WHAT YOU ARE ASKED TO DO:
Below are the records; copy each line in which "none" can be found.

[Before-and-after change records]
※

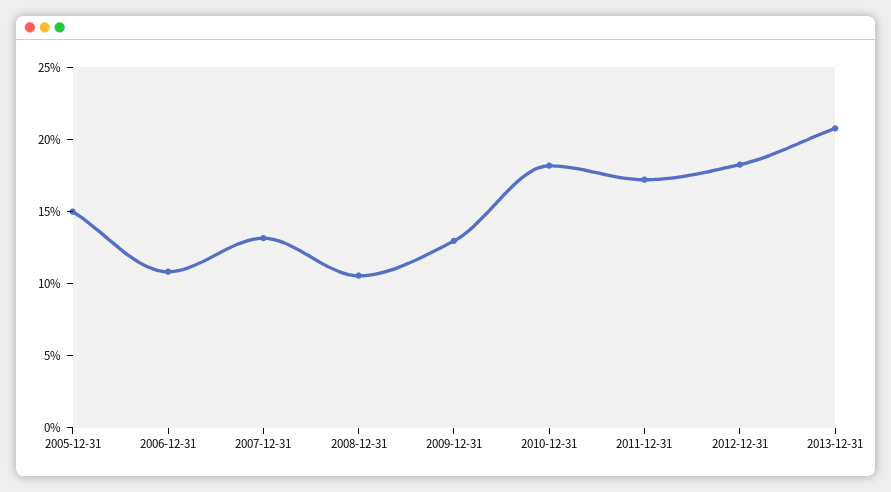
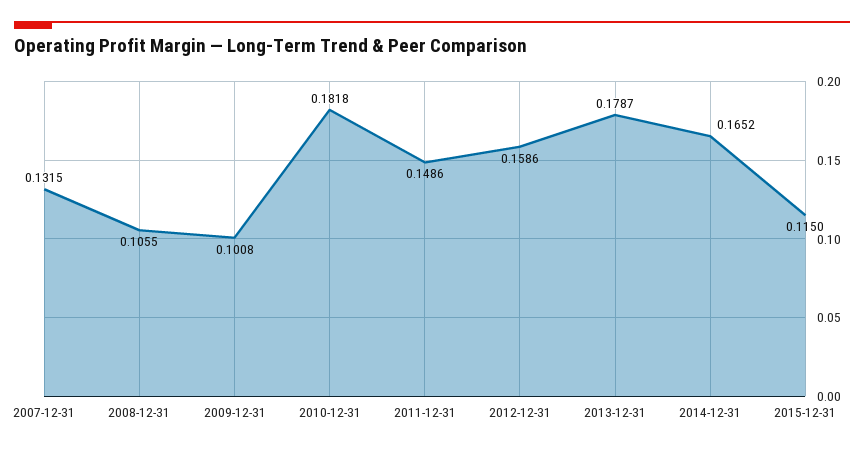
2005-12-31: 0.15 -> none
2006-12-31: 0.11 -> none
2009-12-31: 0.13 -> 0.1008
2011-12-31: 0.17 -> 0.1486
2012-12-31: 0.18 -> 0.1586
2013-12-31: 0.21 -> 0.1787
2014-12-31: none -> 0.1652
2015-12-31: none -> 0.115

※

RESULT OF THIS EXERCISE:
2005-12-31: 0.15 -> none
2006-12-31: 0.11 -> none
2014-12-31: none -> 0.1652
2015-12-31: none -> 0.115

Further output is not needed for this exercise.